---------- Supplied data
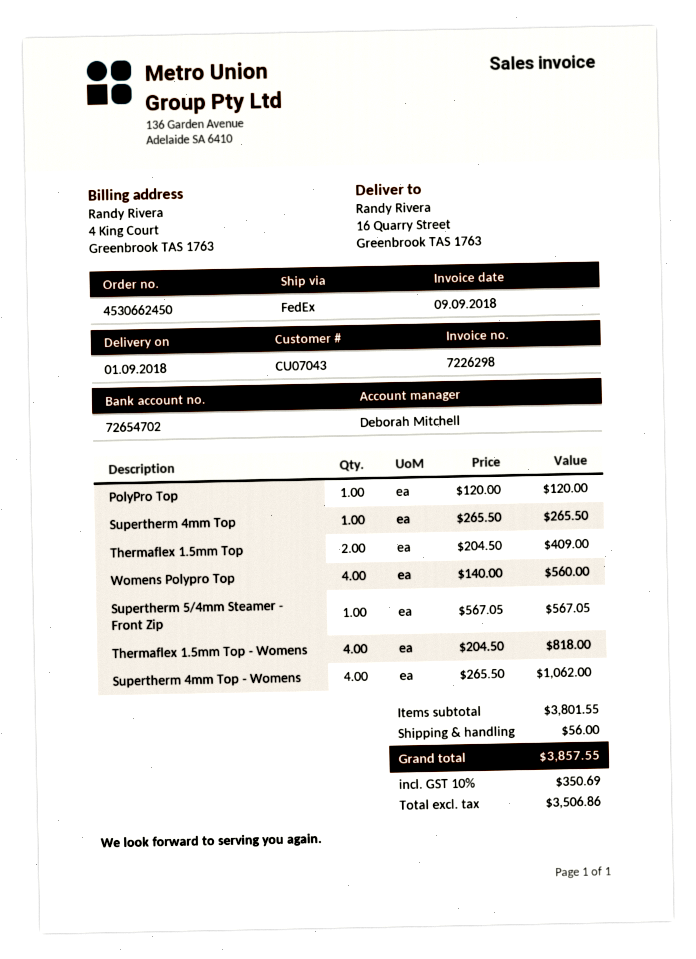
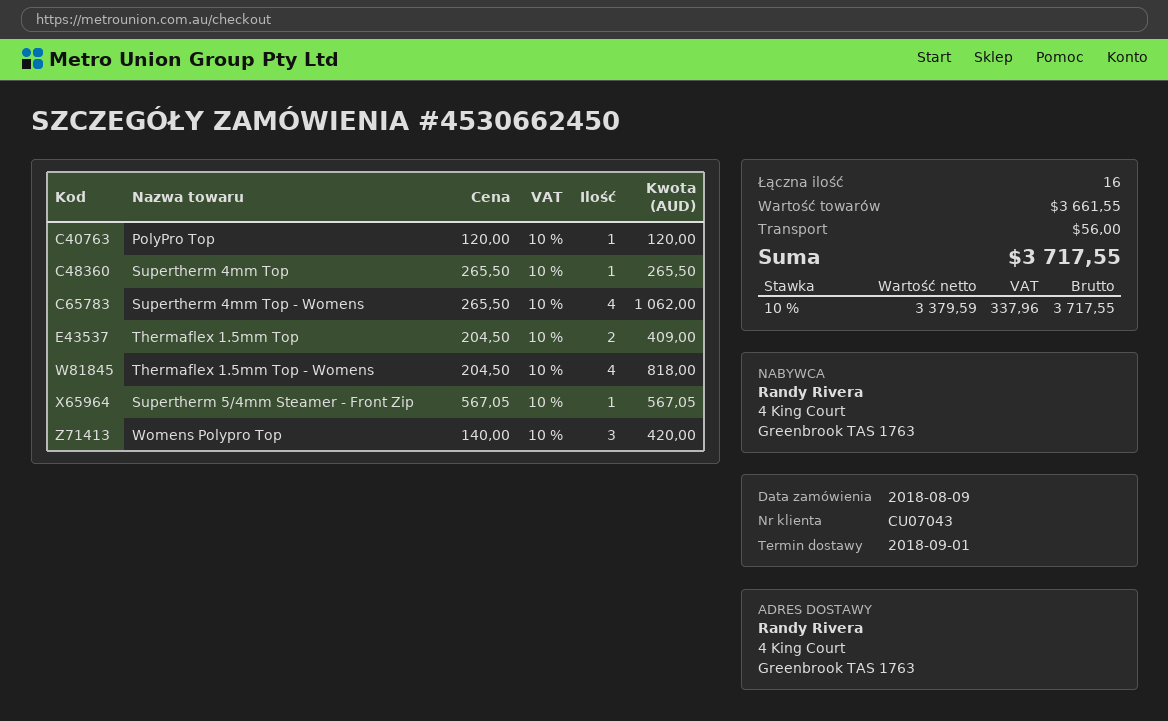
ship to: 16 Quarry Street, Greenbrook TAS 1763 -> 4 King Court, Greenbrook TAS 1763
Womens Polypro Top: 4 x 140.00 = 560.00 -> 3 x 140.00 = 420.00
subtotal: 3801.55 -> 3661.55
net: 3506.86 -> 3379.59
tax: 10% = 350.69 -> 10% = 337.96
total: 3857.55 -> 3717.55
--------------------
# To do
Write out word for word every line from the one containing "subtotal: 3801.55 -> 3661.55" through the last line of the data, and no other line.

# Result of the task
subtotal: 3801.55 -> 3661.55
net: 3506.86 -> 3379.59
tax: 10% = 350.69 -> 10% = 337.96
total: 3857.55 -> 3717.55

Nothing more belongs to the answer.